In addition, we need intellectuals willing to combine intellectual
complexity with clarity and accessibility, embrace the high
stakes investment in persuasion, and cross disciplinary borders
in order to theorize and speak with what Rob Nixon calls the
“cunning of lightness” and a “methodological
promiscuity” that keeps language attuned to the pressing
the claims for justice.
Outside
of those intellectuals who write for CounterPunch, Truthout,
Truthdig, Rise Up Times, Salon, and a number of other critical
media outlets, there are too few intellectuals, artists, journalists
willing to challenge the rise of an American version of neoliberal
fascism. It is not enough to report in an alleged “balanced
fashion” on Trump’s endorsement of violence against
journalists, the massive levels of inequality produced under
neoliberalism, the enactment by the Trump administration of
savage policies of racial cleansing aimed at undocumented immigrants,
and the emergence of a police state armed terrifying new technologies
aimed at predictive policing. The real challenge is to tie these
elements of oppression together and to recognize the threads
of state violence, white supremacy, and fascist politics that
suggest the emergence of a distinctive new political order.
Shock
and outrage in the midst of a fascist politics is now undermined
by the mainstream press which is always on the hunt for higher
ratings and increasing their bottom line. Rather than talk about
fascism, they focus on the threat to liberal institutions. Rather
than talk about the mounting state violence and the increased
violence of neo-fascist thugs such as the Proud Boys, they talk
about violence coming from the left and right. Rather than raise
questions about the conditions and a society in which more and
more people seem to prefer authoritarian rule over democracy,
they talk about Trump’s eccentric behavior or keep tabs
on his endless lying. This is not unhelpful, but it misses the
nature of the true threat, its genesis, and the power of a corporate
elite who are now comfortable with the fascist politics that
Trump embodies.
An
iPsos poll found that “a surprising 26 percent of all
Americans, and 43 percent of Republicans, agree with the statement
that the president “should have the authority to close
news outlets engaged in bad behavior.” In addition, a
majority of Americans across the ideological spectrum —
72 percent — think “it should be easier to sue reporters
who knowingly publish false information.” Couple this
with the fact that Trump has recently stated privately to his
aids that he regrets reversing his policy of separating children
from their parents at the border and you have a mix of fascist
principles coupled with a dangerous demagogue who cannot bring
the country fast enough to the fascist abyss.

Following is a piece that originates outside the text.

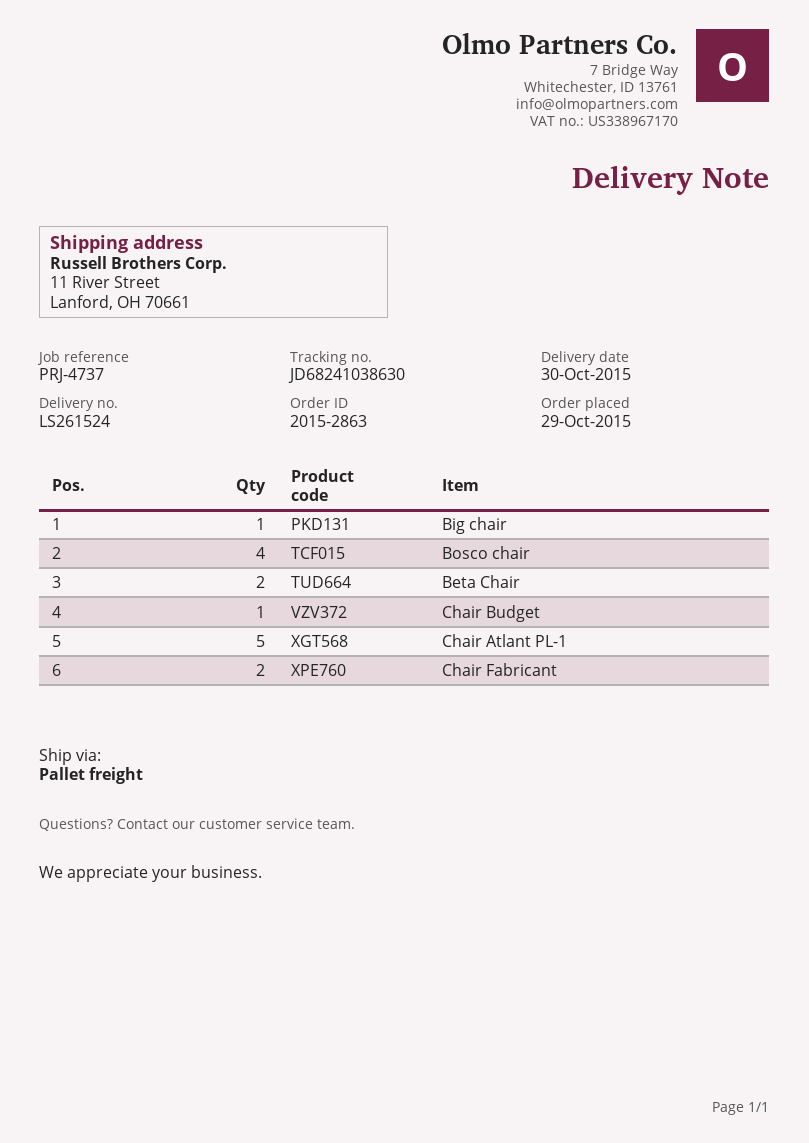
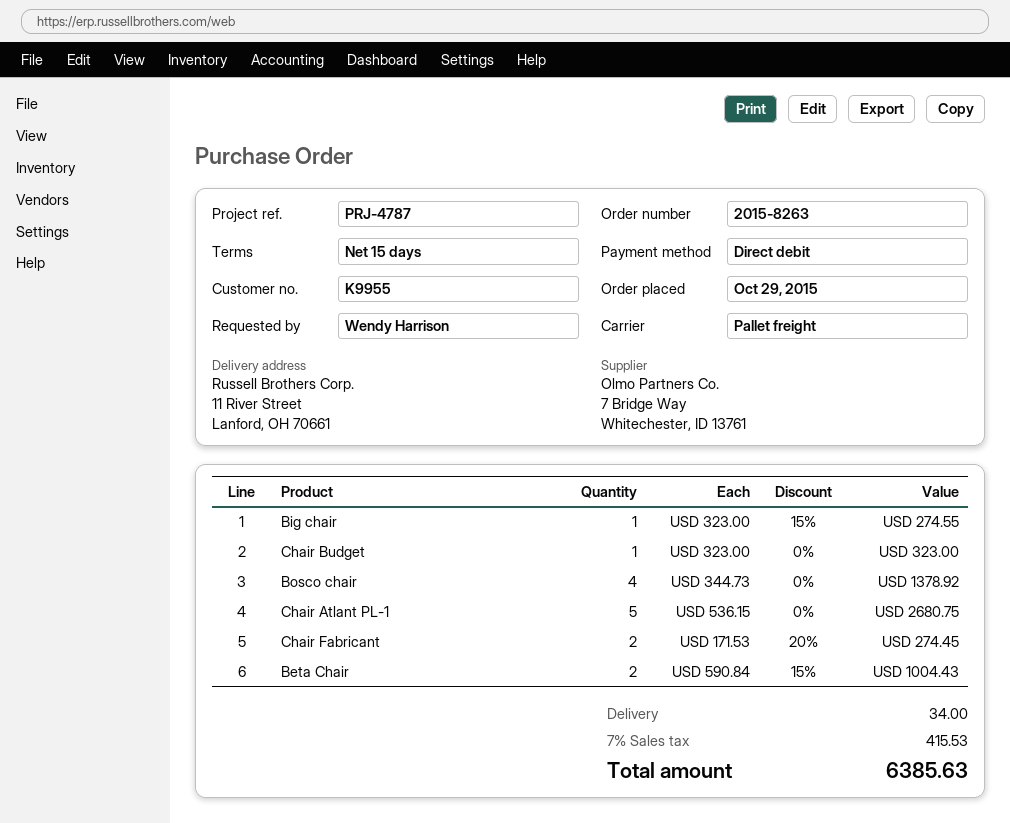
order number: 2015-2863 -> 2015-8263
reference: PRJ-4737 -> PRJ-4787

While it is true
that the United States under Trump is not Hitler’s Germany,
Trump has tapped into America’s worst impulses and as
Jason Stanley and others remind us his ultra-nationalism, white
supremacist views, and racist diatribes coupled with his attack
on immigrants, the media, African-Americans, and Muslims are
indicative of a politics right out the fascist playbook. If
the public and media keep denying this reality, the endpoint
is too horrible to imagine. If we are to understand the current
resurgence of right-wing populist movements across the globe,
economic factors alone do not account for the current mobilizations
of fascist passions.
As
Pierre Bourdieu once put it, it is crucial to recognize that
“the most important forms of domination are not only economic
but also intellectual and pedagogical, and lie on the side of
belief and persuasion.” He goes on to state that left
intellectuals have underestimated the symbolic and pedagogical
dimensions of struggle and have not always forged appropriate
weapons to fight on this front.” In part, this means that
the left and others must make matters of culture and pedagogy
central to politics in order to address people’s needs
and struggles. And they should do so in a language that is both
rigorous and accessible. Matters of culture and consciousness
in the Gramscian sense are central to politics and only when
the left can address that issue will there be any hope for massive
collective resistance in the form of a broad-based movement.
Trump
has emboldened and legitimated the dire anti-democratic threats
that have been expanding under an economic system stripped of
any political, social, and ethical responsibility. This is a
form of neoliberal fascism that has redrawn and expanded the
parameters of the genocidal practices and hate filled politics
of the 1930s and 40s in Europe in which it was once thought
impossible to happen again. The threat has returned and is now
on our doorsteps, and it needs to be named, exposed, and overcome
by those who believe that the stakes are much too high to look
away and not engage in organized political and pedagogical struggles
against a fascist state and an omniscient fascist politics.
We live in an age when the horrors of the past are providing
the language and politics of illiberal democracies all over
the globe. This is a world where dystopian versions of a catastrophic,
misery producing neoliberalism merge with unapologetic death
dealing visions of a fascist politics. We live in an era that
testifies to the horrors of a past struggling to reinvent itself
in the present, and which should place more than a sense of
ethical and political responsibility on those of us bearing
witness to it. As my friend, Brad Evans, notes under such circumstances,
we live in a time “that asks us all to continually question
our own shameful compromises with power,” and to act with
others to overcome our differences in order to dismantle this
assault on human rights, human dignity, economic justice, equality,
and democracy itself.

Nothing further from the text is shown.